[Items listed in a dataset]
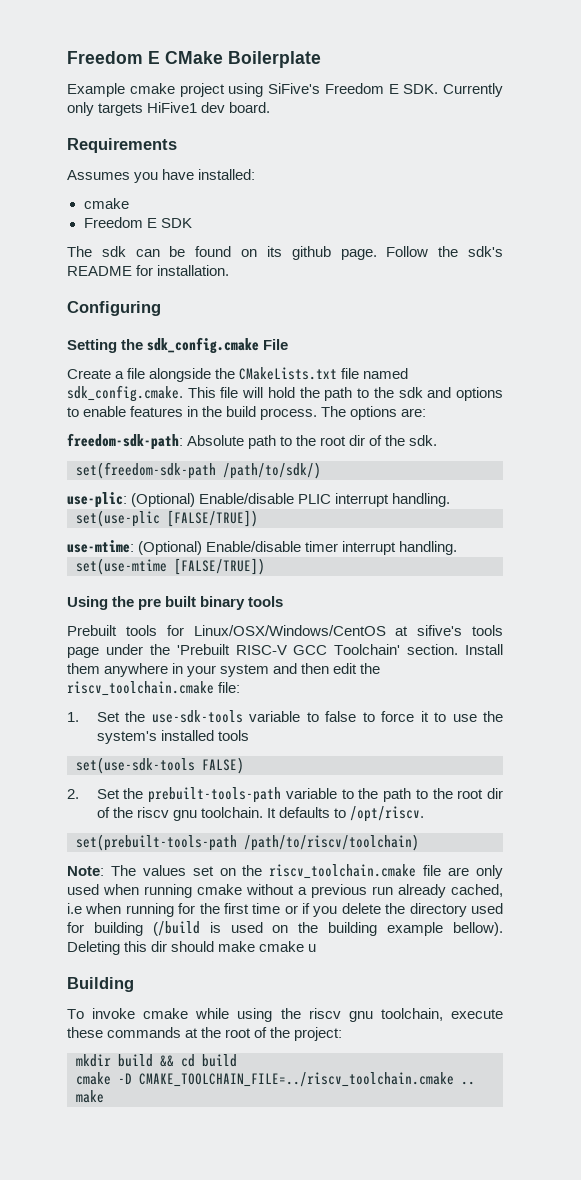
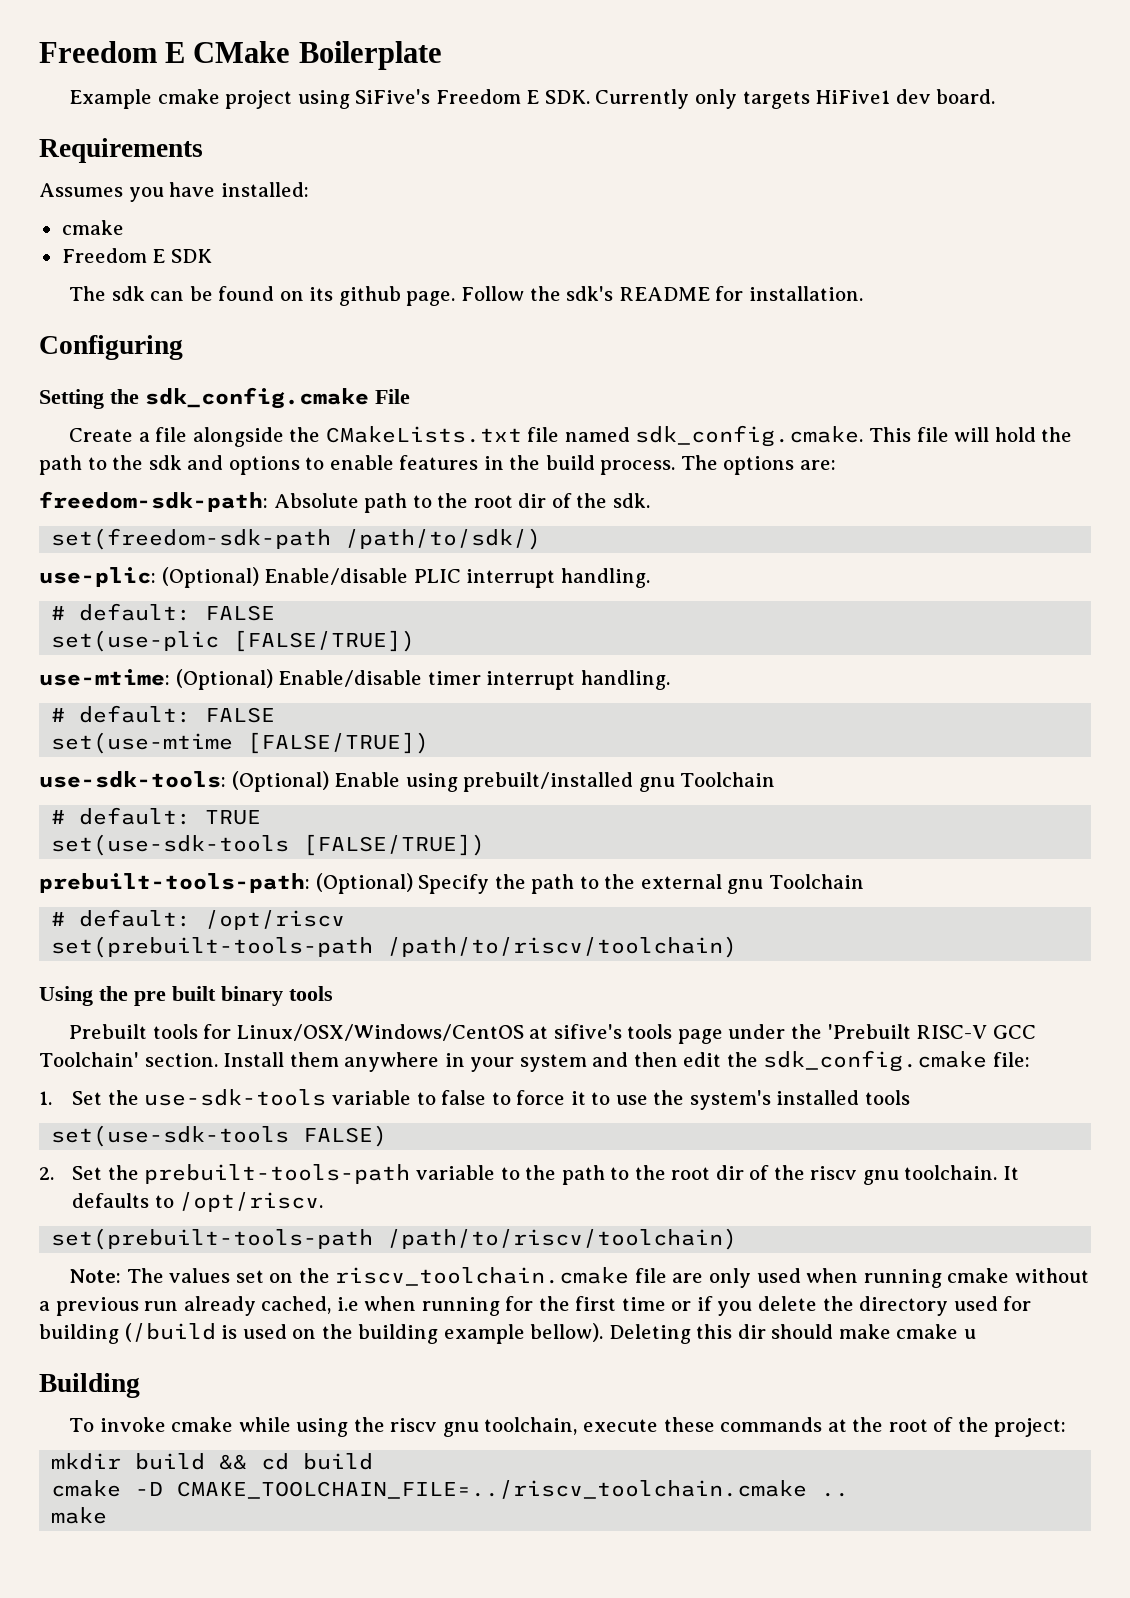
(451, 500) none -> [51,603,276,621] // # default: FALSE
(458, 548) none -> [51,705,276,723] // # default: FALSE
(265, 566) none -> [39,771,776,792] [51,807,262,825] [51,834,486,856] [39,873,864,894] [51,909,346,930] [51,936,738,958] // use-sdk-tools: (Optional) Enable using prebuilt/installed gnu Toolchain // # default: TRUE // set(use-sdk-tools [FALSE/TRUE]) // prebuilt-tools-path: (Optional) Specify the path to the external gnu Toolchain // # default: /opt/riscv // set(prebuilt-tools-path /path/to/riscv/toolchain)
[67,681,214,696] riscv_toolchain.cmake -> [763,1050,988,1072] sdk_config.cmake

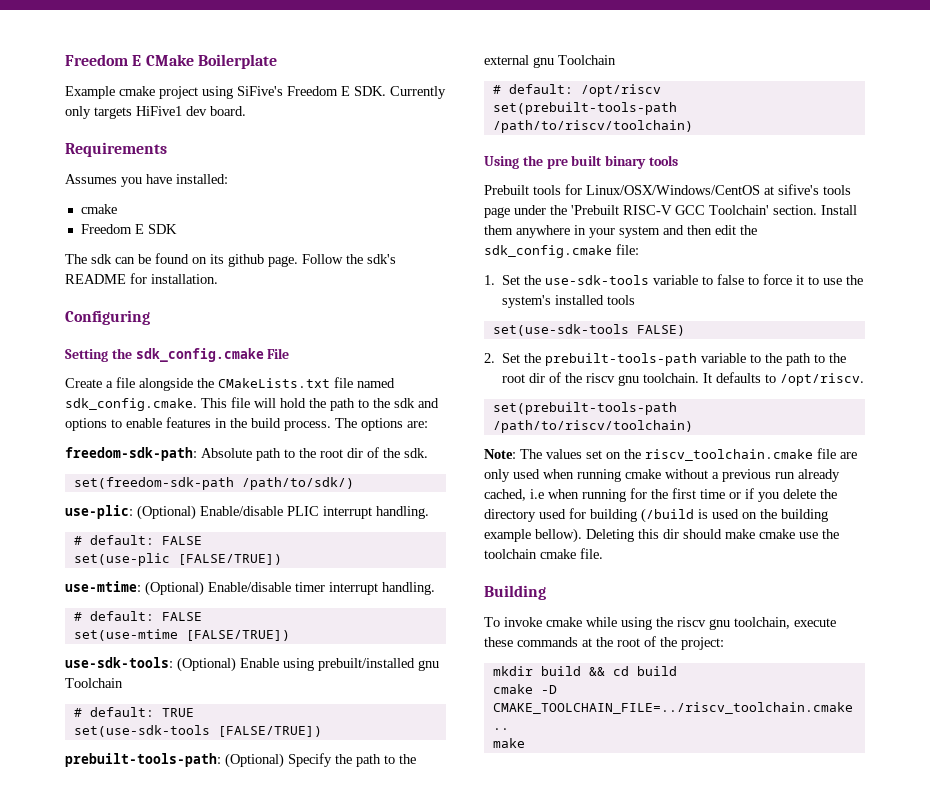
[964,1329,977,1339] u -> [799,529,839,539] [484,548,603,559] use the toolchain cmake file.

**PROBLEM DESCRIPTION**
Take the lines above from the one containing "(458, 548) none" down to the one containing "(265, 566) none", and transcribe them exactly, both ends included.

**ANSWER SPACE**
(458, 548) none -> [51,705,276,723] // # default: FALSE
(265, 566) none -> [39,771,776,792] [51,807,262,825] [51,834,486,856] [39,873,864,894] [51,909,346,930] [51,936,738,958] // use-sdk-tools: (Optional) Enable using prebuilt/installed gnu Toolchain // # default: TRUE // set(use-sdk-tools [FALSE/TRUE]) // prebuilt-tools-path: (Optional) Specify the path to the external gnu Toolchain // # default: /opt/riscv // set(prebuilt-tools-path /path/to/riscv/toolchain)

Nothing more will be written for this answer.